Режиссер говорил быстро, восторженно, никому не давая перебить себя и не забывая с аппетитом уплетать яблоко.
— Я считаю, что самое умное, чего достиг человек, — это умение любить женщину. Все прекрасное на земле производно от этой любви, — пылко произнес он и обвел всех просветленным ликующим взглядом.
— Точно так же считал Горький, — спокойно, будто самому себе проговорил Нагорный, подкладывая в костер сушняк.
Я посмотрел на режиссера.

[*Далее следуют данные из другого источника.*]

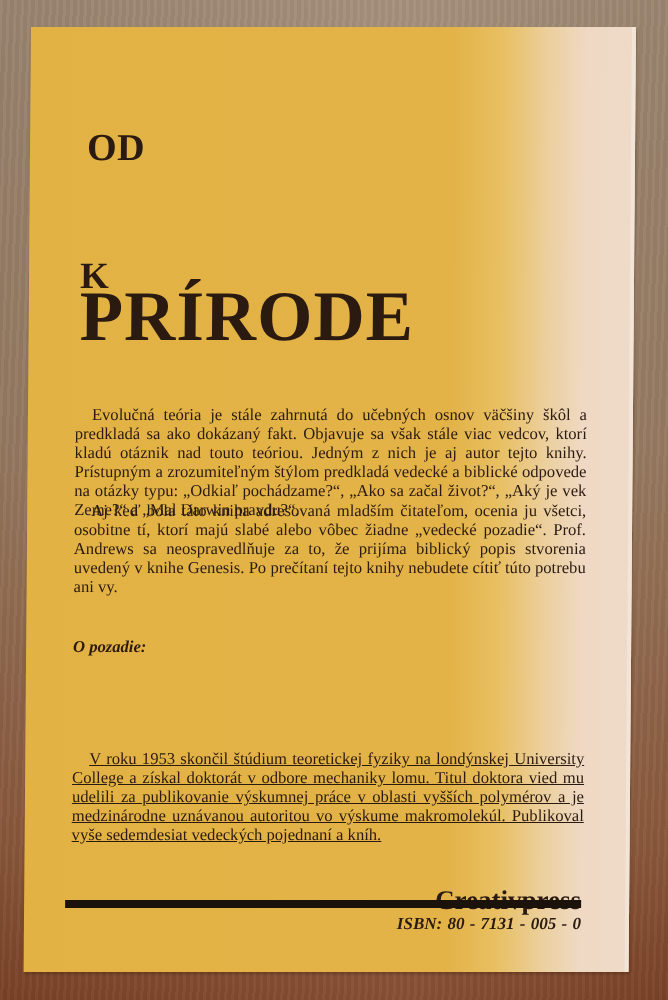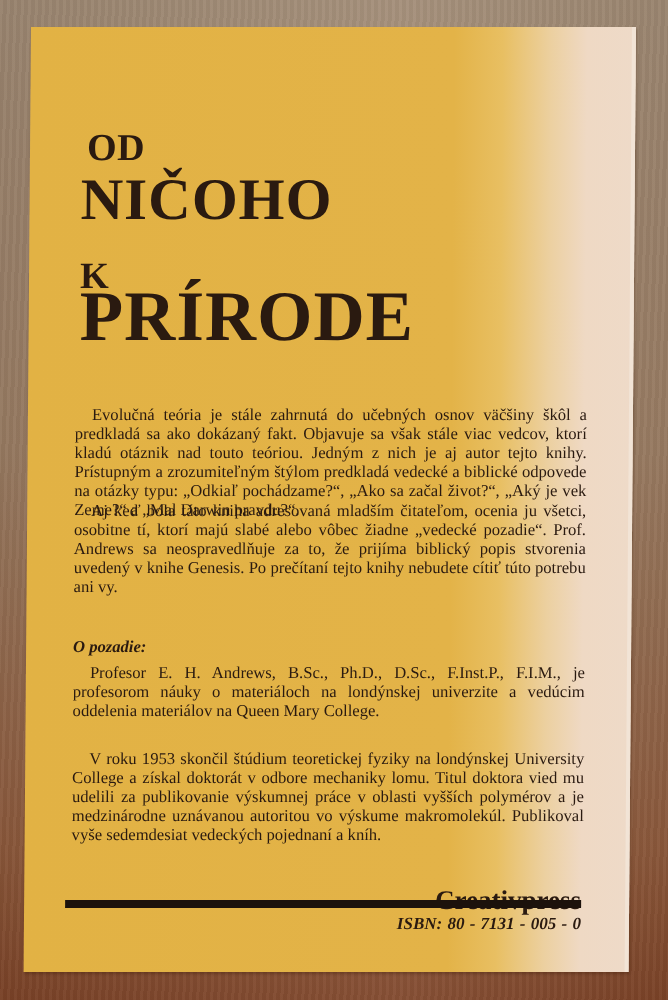--- a/index.html
+++ b/index.html
@@ -69,7 +69,6 @@
 
 <div class="book">
   <h1 class="title-line t-od">OD</h1>
-  <h1 class="title-line t-nicoho">NIČOHO</h1>
   <h1 class="title-line t-k">K</h1>
   <h1 class="title-line t-prirode">PRÍRODE</h1>
 

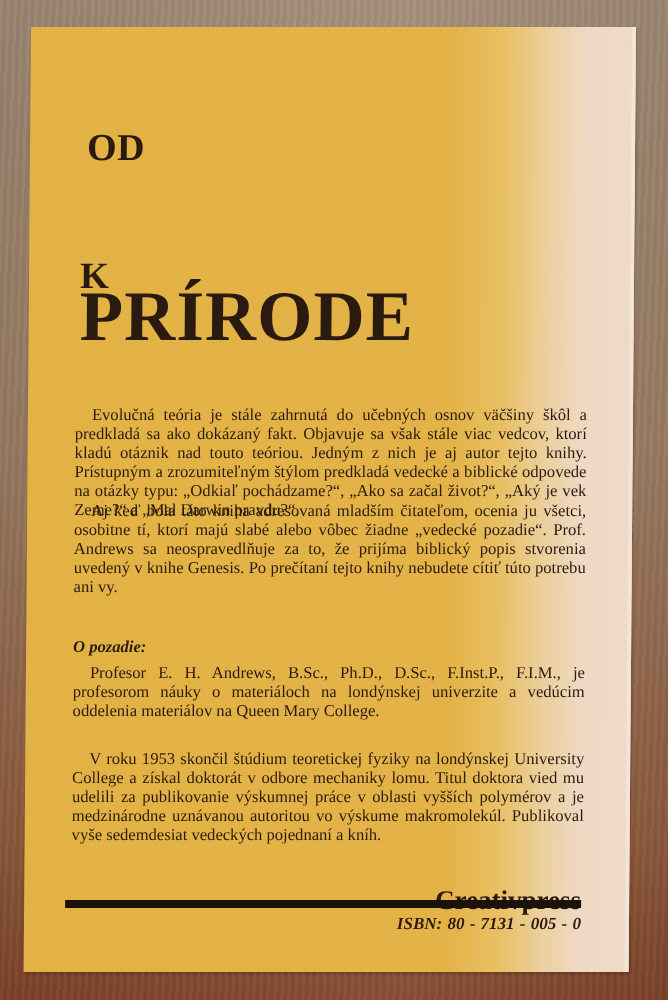--- a/index.html
+++ b/index.html
@@ -77,7 +77,6 @@
   <p class="body-text p2">Aj keď bola táto kniha adresovaná mladším čitateľom, ocenia ju všetci, osobitne tí, ktorí majú slabé alebo vôbec žiadne „vedecké pozadie“. Prof. Andrews sa neospravedlňuje za to, že prijíma biblický popis stvorenia uvedený v knihe Genesis. Po prečítaní tejto knihy nebudete cítiť túto potrebu ani vy.</p>
 
   <div class="heading-about">O pozadie:</div>
-  <p class="body-text p3">Profesor E. H. Andrews, B.Sc., Ph.D., D.Sc., F.Inst.P., F.I.M., je profesorom náuky o materiáloch na londýnskej univerzite a vedúcim oddelenia materiálov na Queen Mary College.</p>
   <p class="body-text p4">V roku 1953 skončil štúdium teoretickej fyziky na londýnskej University College a získal doktorát v odbore mechaniky lomu. Titul doktora vied mu udelili za publikovanie výskumnej práce v oblasti vyšších polymérov a je medzinárodne uznávanou autoritou vo výskume makromolekúl. Publikoval vyše sedemdesiat vedeckých pojednaní a kníh.</p>
 
   <div class="publisher">Creativpress</div>

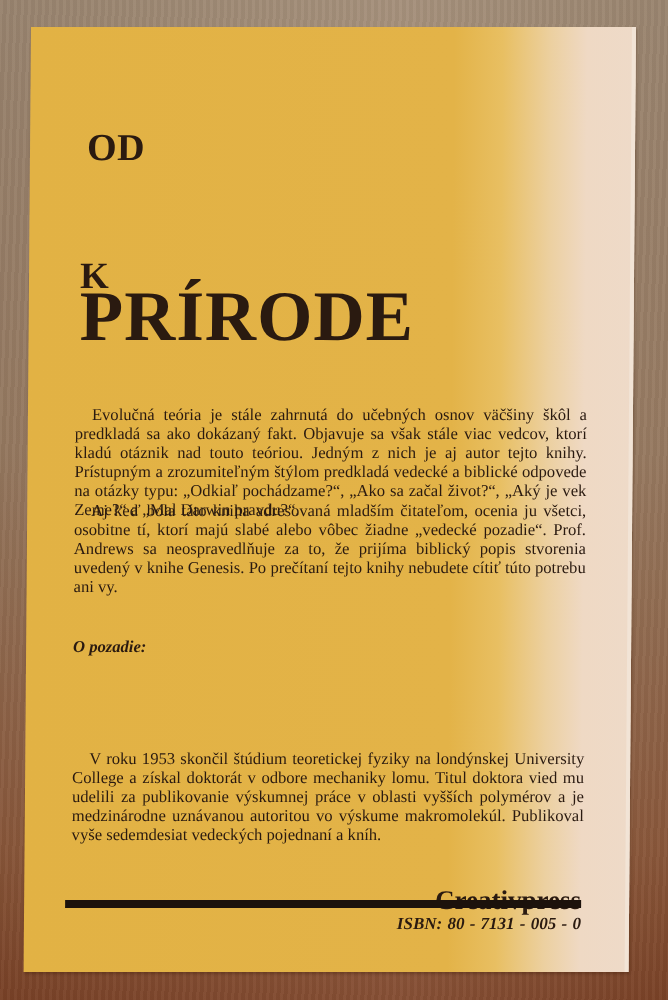--- a/index.html
+++ b/index.html
@@ -49,7 +49,7 @@
       position: absolute; left: 47px; top: 610px; font-size: 16.6px; font-style: italic; font-weight: bold;
     }
     .p3 { top: 636px; }
-    .p4 { top: 722px; }
+    .p4 { top: 722px; text-decoration: underline; }
     .publisher {
       position: absolute; right: 48px; top: 858px; font-size: 27px; font-weight: bold;
     }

Чуть выпуклые глаза его улыбались все так же искренне и приветливо, а щеки вспыхнули еще ярче.
— Это — бестактно! — мрачно воскликнул Петр Ефимович, помешивая деревянной ложкой закипавшую уху.
Я успел заметить, что его глаза подобрели и засветились едва приметной радостью, но так и не понял, кому он адресовал свое замечание.
Нонна вздрогнула, точно обожглась о раскаленные угли, вскочила на ноги и, заложив руки за спину, оперлась ими о широкий корявый ствол сосны. В этот момент мне показалось, что сосна рядом с ней стала моложе.
— Но даже если есть любовь, но нет труда, который несет в себе радость и веру в жизнь, человек не может испытывать полного счастья, — громче сказал Ромуальд Ксенофонтович, видимо стараясь, чтобы его обязательно услышала Нонна. — Вы слышите: над нами, не переставая, свистит какая-то птица. Она сидит где-то там, на самой макушке этой древней сосны, и ее свист полон наивного светлого счастья. Слышите?
Мы прислушались. Трещали сучья в костре, булькала уха, на перекате мирно звенел ручеек, но свиста птицы, кажется, никто не услышал.